Data supplied:
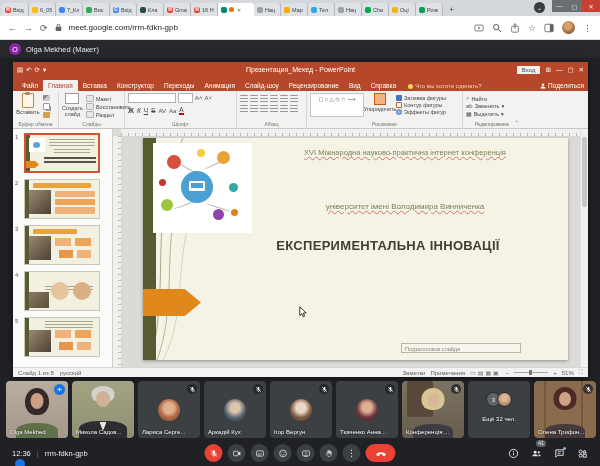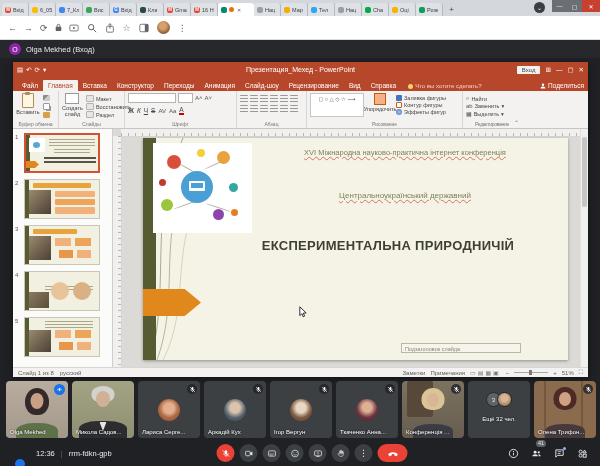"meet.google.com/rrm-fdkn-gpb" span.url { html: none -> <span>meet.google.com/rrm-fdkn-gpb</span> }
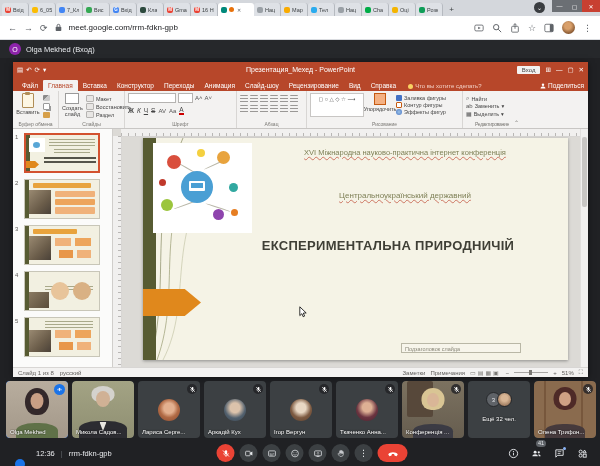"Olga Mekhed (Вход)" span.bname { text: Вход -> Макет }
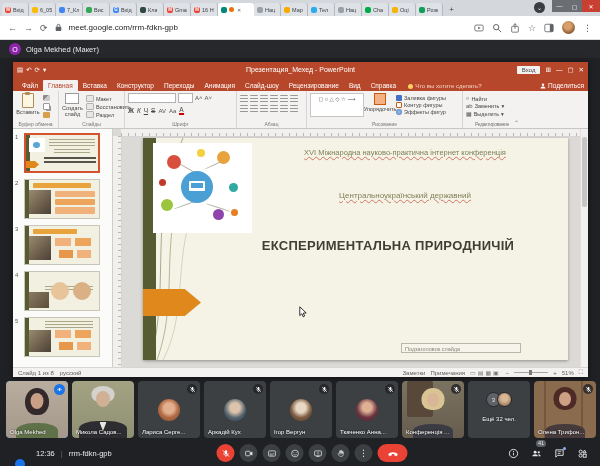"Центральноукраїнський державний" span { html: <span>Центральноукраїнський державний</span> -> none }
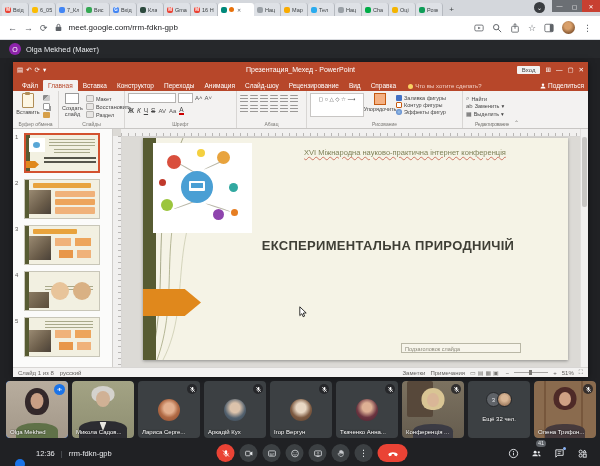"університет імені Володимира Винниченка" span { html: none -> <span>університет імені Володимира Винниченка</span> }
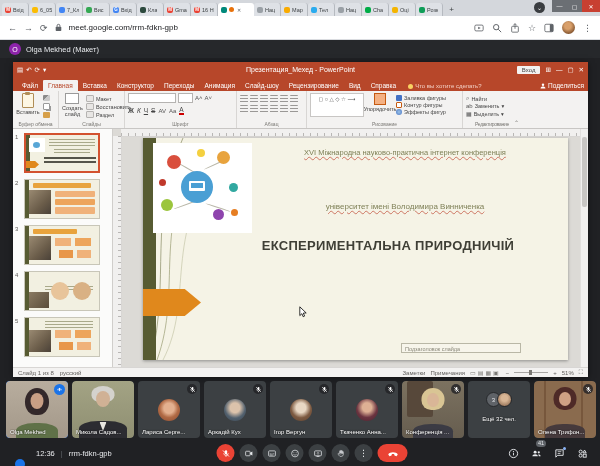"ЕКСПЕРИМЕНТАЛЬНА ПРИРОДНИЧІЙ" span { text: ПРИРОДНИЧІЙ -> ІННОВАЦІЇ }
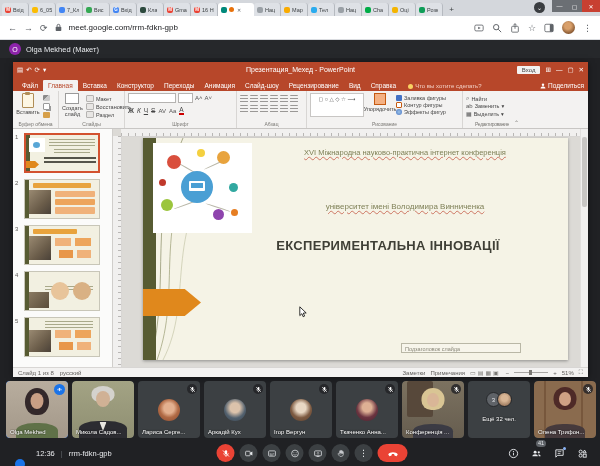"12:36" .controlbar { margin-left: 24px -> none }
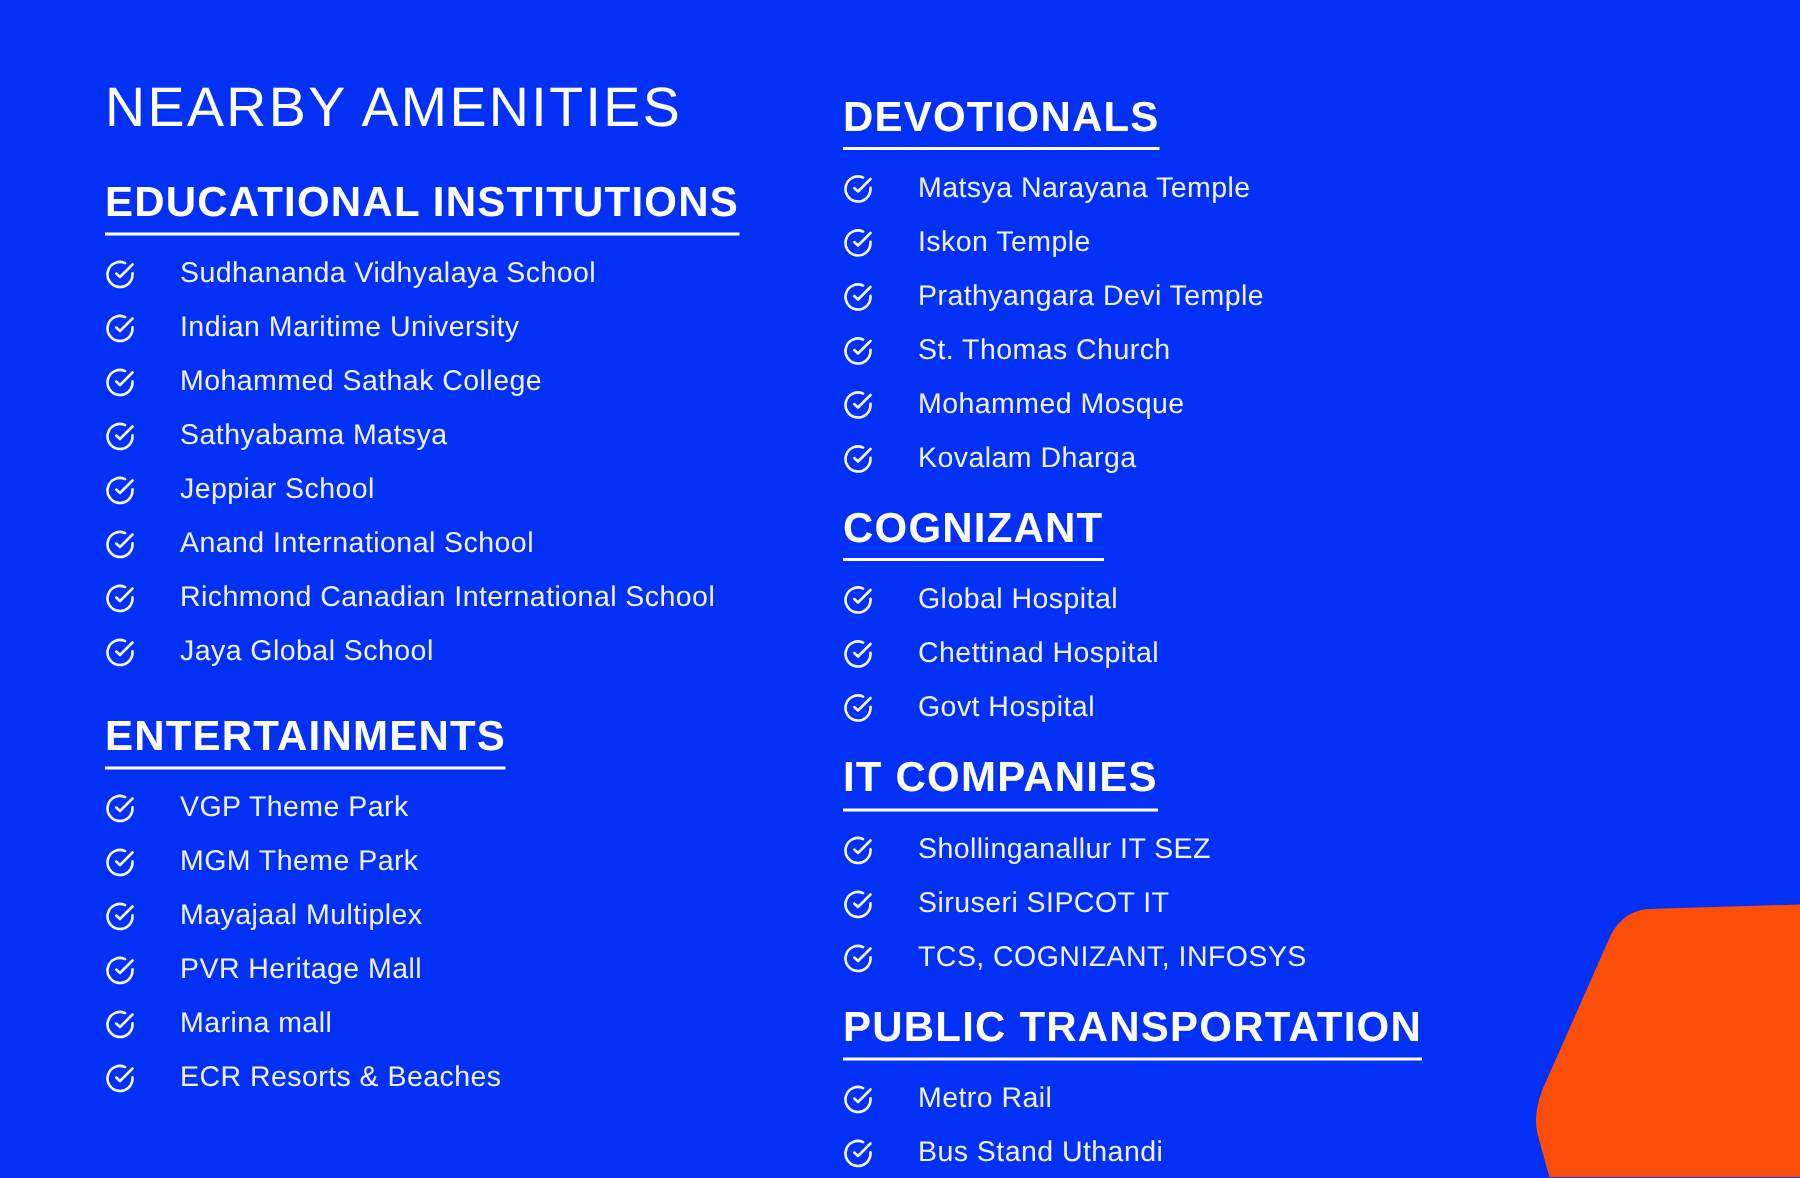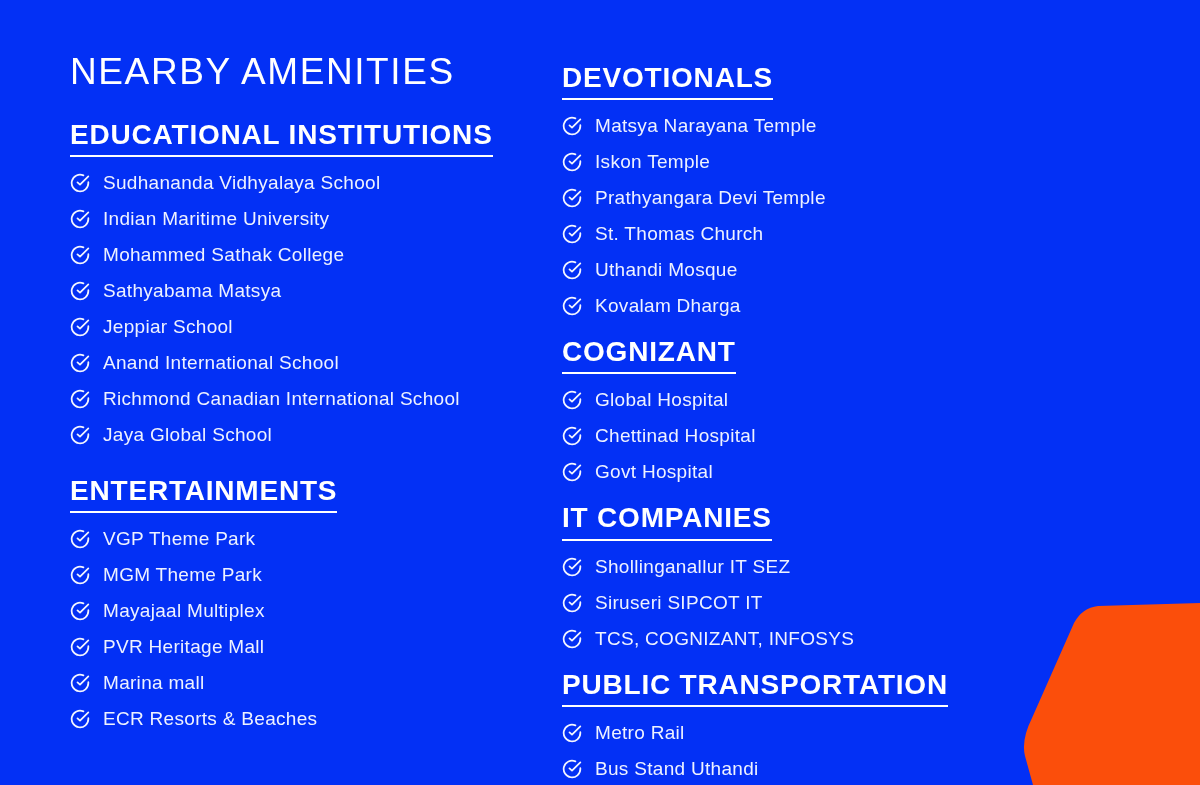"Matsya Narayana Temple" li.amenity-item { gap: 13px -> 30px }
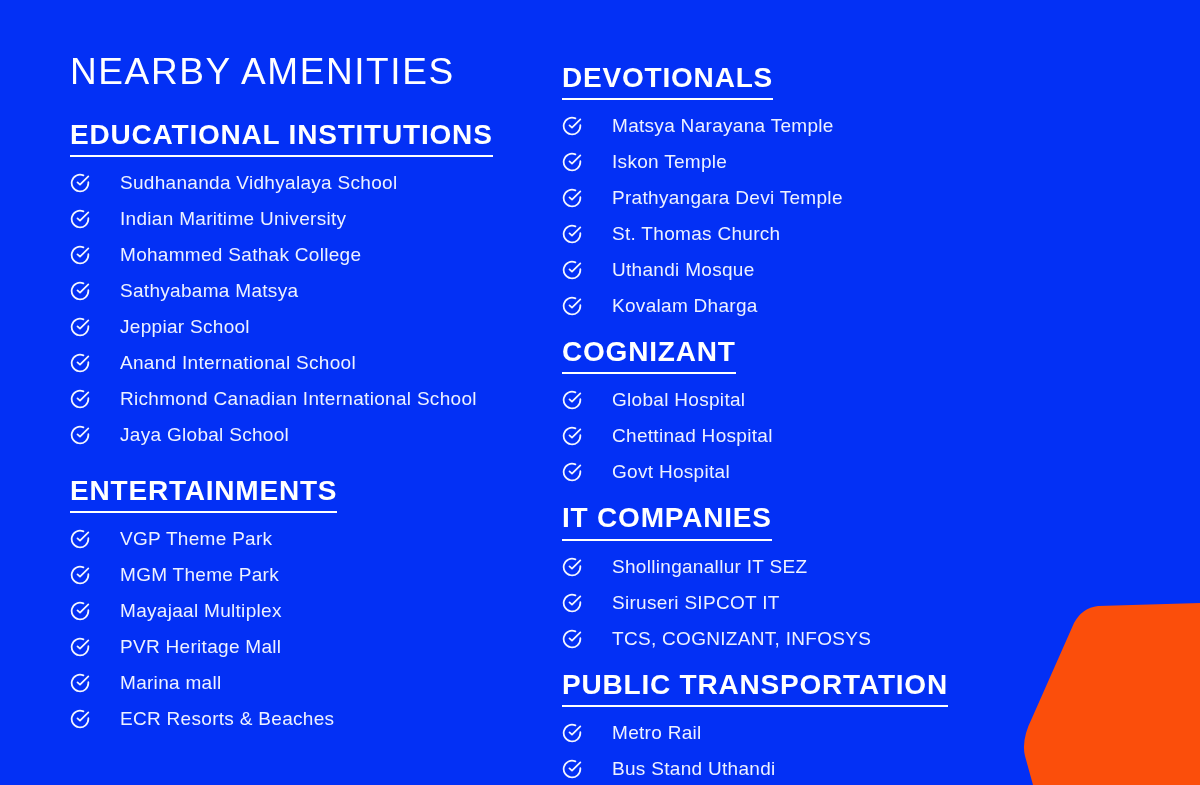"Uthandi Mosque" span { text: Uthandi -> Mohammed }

---

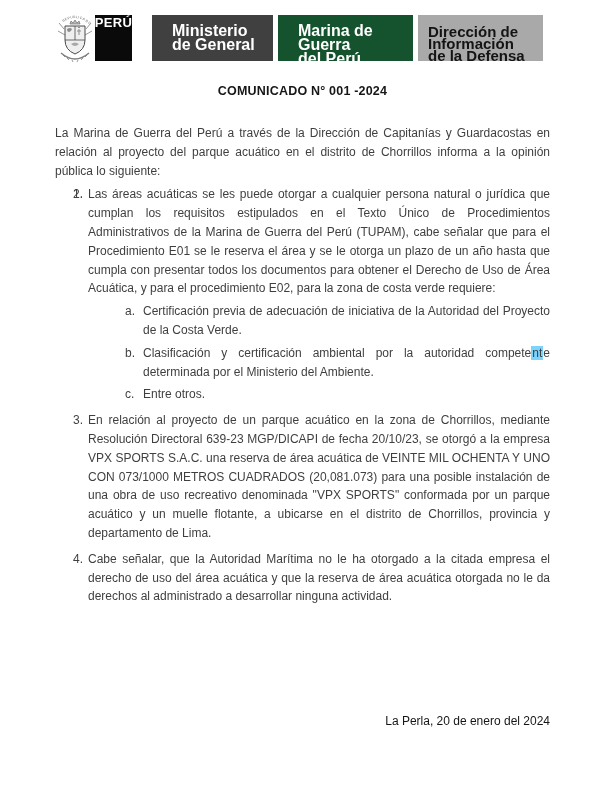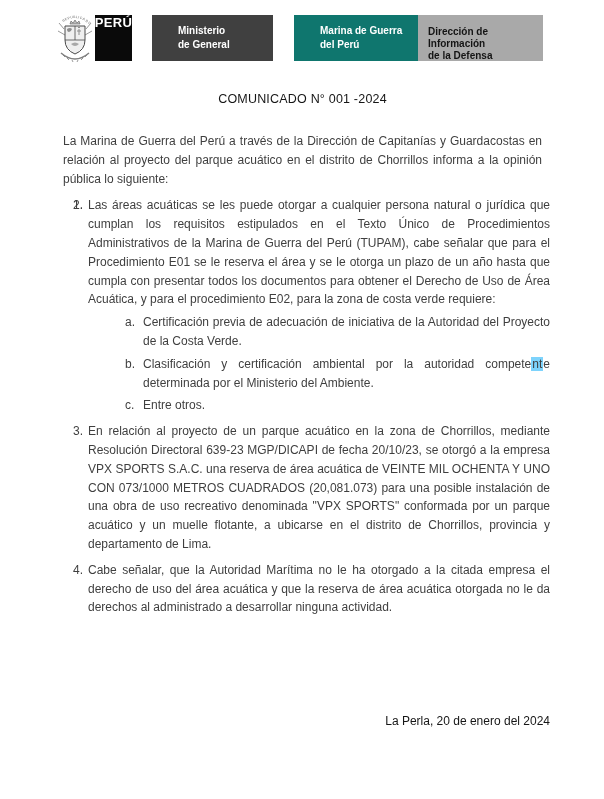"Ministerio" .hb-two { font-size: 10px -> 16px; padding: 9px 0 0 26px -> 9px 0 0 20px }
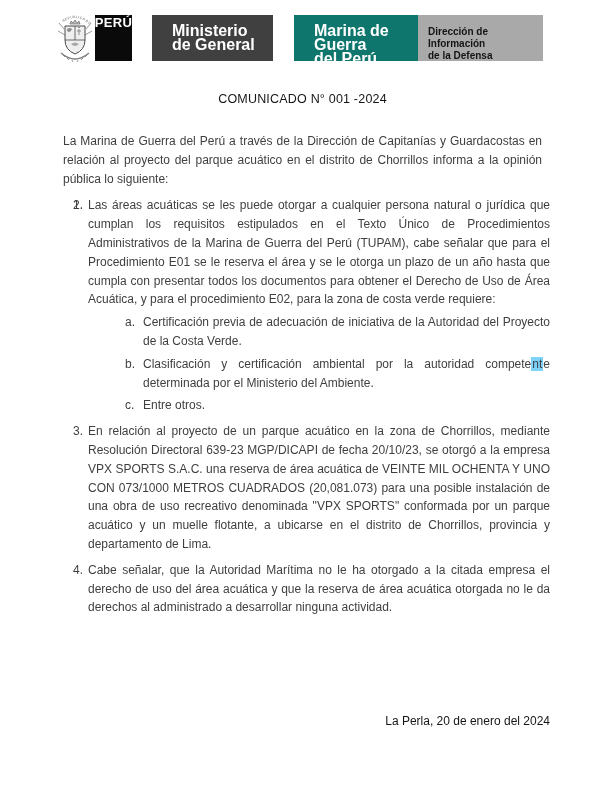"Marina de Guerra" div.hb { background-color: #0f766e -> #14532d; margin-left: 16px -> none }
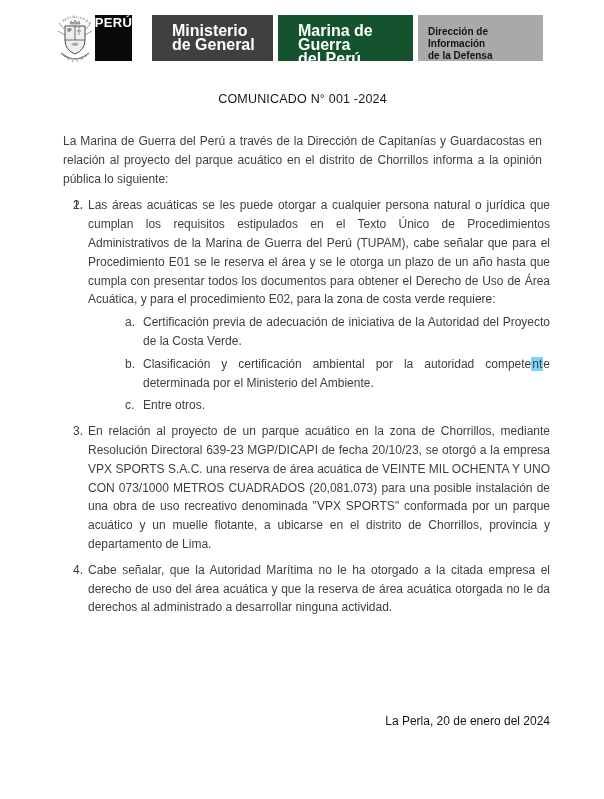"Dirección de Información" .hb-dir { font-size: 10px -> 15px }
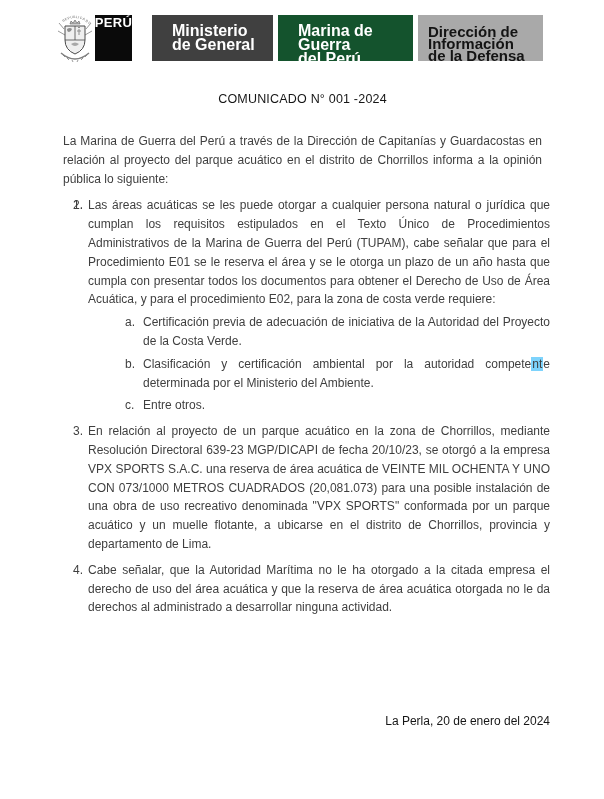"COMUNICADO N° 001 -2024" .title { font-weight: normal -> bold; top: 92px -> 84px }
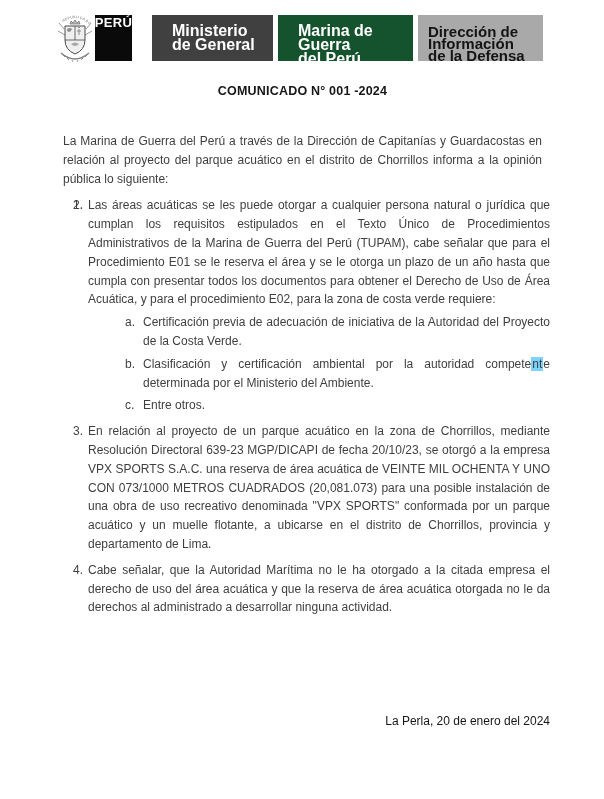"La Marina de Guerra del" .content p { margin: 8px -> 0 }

Your instructions: Set the pictures aside and transcribe exactly the stretch of lines above, beginning with the one holding "text: Вход ->" and ending with the one holding "html: <span>Центральноукраїнський державний</span>".

Task solution:
"Olga Mekhed (Вход)" span.bname { text: Вход -> Макет }
"Центральноукраїнський державний" span { html: <span>Центральноукраїнський державний</span> -> none }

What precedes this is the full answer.